**Task description**. In the data below, how many lines contain the string "head"? Give only the number.

(Records for processing)

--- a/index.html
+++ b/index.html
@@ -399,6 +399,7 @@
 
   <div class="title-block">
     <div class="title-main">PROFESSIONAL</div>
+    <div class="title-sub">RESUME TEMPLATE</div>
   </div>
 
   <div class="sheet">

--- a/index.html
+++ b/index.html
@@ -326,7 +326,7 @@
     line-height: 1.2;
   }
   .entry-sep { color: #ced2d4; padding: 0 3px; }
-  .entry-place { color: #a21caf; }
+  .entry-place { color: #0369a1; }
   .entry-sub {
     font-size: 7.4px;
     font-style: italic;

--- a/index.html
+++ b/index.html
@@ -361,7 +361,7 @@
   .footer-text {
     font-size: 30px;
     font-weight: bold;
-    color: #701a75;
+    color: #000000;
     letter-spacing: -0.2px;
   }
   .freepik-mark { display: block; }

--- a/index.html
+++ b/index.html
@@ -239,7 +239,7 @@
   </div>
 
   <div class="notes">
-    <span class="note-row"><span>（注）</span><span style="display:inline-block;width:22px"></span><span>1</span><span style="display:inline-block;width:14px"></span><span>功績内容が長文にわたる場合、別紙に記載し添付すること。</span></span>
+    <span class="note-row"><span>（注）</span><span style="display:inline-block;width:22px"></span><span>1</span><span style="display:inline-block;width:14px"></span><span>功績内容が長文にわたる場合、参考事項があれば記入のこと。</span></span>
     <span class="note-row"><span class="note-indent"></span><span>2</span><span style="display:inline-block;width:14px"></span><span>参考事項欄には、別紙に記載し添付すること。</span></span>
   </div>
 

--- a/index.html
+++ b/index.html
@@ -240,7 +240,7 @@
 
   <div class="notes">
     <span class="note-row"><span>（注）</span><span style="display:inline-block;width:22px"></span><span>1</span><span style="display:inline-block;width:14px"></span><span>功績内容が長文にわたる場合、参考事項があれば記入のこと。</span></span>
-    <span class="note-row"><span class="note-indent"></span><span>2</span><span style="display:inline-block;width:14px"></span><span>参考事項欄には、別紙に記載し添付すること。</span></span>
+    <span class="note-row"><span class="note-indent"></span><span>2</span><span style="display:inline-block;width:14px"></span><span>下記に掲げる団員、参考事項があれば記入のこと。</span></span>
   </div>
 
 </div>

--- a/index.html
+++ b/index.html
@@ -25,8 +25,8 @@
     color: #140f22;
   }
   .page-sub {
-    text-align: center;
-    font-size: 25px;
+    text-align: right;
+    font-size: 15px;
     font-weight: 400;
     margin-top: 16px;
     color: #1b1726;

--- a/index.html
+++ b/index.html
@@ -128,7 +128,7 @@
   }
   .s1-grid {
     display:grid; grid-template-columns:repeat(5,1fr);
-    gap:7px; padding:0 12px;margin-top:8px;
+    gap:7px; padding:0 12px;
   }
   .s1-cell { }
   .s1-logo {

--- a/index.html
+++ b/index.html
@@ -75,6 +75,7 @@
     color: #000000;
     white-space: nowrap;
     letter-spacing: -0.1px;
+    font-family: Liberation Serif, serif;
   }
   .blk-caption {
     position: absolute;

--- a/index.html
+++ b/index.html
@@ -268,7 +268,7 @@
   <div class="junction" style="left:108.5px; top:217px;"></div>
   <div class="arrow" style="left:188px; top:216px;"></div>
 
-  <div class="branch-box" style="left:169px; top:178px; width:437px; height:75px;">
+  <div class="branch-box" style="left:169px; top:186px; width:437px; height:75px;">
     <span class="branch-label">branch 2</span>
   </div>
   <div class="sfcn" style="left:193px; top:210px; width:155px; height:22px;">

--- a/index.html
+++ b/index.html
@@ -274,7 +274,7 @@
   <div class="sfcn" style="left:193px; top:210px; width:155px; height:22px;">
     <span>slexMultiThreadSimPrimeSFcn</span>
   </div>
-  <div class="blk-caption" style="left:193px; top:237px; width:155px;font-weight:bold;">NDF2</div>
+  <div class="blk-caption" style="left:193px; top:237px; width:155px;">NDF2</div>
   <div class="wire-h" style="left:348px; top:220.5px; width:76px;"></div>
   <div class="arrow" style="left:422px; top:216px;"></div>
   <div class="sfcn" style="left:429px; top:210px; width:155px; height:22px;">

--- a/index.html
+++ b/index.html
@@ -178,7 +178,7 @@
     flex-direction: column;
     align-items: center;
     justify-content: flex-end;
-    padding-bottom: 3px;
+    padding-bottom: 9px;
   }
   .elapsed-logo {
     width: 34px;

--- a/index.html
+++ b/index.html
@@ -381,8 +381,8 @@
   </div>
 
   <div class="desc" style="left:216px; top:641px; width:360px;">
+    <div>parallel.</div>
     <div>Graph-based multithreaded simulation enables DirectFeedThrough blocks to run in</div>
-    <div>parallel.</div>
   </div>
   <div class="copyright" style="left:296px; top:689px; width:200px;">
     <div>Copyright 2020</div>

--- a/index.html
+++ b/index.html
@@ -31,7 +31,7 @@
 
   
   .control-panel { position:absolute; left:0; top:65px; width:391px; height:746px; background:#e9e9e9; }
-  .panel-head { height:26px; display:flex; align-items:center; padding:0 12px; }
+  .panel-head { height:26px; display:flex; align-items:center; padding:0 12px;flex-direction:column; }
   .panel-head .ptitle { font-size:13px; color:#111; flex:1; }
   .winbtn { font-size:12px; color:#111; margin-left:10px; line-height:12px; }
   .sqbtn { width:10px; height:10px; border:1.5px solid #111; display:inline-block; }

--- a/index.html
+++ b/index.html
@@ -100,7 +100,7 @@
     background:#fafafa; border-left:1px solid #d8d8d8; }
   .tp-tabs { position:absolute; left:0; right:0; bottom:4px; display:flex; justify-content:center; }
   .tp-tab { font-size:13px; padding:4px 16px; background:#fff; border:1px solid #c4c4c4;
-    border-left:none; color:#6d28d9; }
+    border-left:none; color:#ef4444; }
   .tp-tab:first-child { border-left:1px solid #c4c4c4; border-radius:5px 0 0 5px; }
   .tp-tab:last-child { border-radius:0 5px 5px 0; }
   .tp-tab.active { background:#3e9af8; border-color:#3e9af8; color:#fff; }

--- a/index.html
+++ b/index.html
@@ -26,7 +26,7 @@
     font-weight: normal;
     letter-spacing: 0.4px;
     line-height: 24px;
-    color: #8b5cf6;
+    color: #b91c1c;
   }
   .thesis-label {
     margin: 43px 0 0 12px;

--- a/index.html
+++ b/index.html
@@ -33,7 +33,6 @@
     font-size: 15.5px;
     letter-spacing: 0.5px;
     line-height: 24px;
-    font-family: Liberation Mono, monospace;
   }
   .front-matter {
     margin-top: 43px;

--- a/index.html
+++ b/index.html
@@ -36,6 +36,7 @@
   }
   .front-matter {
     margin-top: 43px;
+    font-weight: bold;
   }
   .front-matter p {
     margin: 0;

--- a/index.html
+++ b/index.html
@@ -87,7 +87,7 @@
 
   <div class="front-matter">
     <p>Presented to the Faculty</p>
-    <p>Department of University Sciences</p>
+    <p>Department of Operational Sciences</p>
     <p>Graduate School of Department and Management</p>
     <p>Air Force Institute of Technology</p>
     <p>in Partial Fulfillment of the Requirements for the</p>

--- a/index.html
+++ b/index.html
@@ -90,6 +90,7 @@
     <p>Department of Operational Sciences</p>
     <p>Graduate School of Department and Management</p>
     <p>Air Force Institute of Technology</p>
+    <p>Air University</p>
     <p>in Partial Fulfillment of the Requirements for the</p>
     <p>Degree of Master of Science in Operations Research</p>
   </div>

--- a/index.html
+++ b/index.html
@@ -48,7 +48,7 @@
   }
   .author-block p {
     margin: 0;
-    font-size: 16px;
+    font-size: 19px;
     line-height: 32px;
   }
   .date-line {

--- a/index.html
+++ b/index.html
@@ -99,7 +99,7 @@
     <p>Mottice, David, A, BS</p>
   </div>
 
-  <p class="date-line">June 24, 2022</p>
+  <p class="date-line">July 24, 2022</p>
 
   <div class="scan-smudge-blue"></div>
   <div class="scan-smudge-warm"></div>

(End Records for processing)

**Exercise response**. 3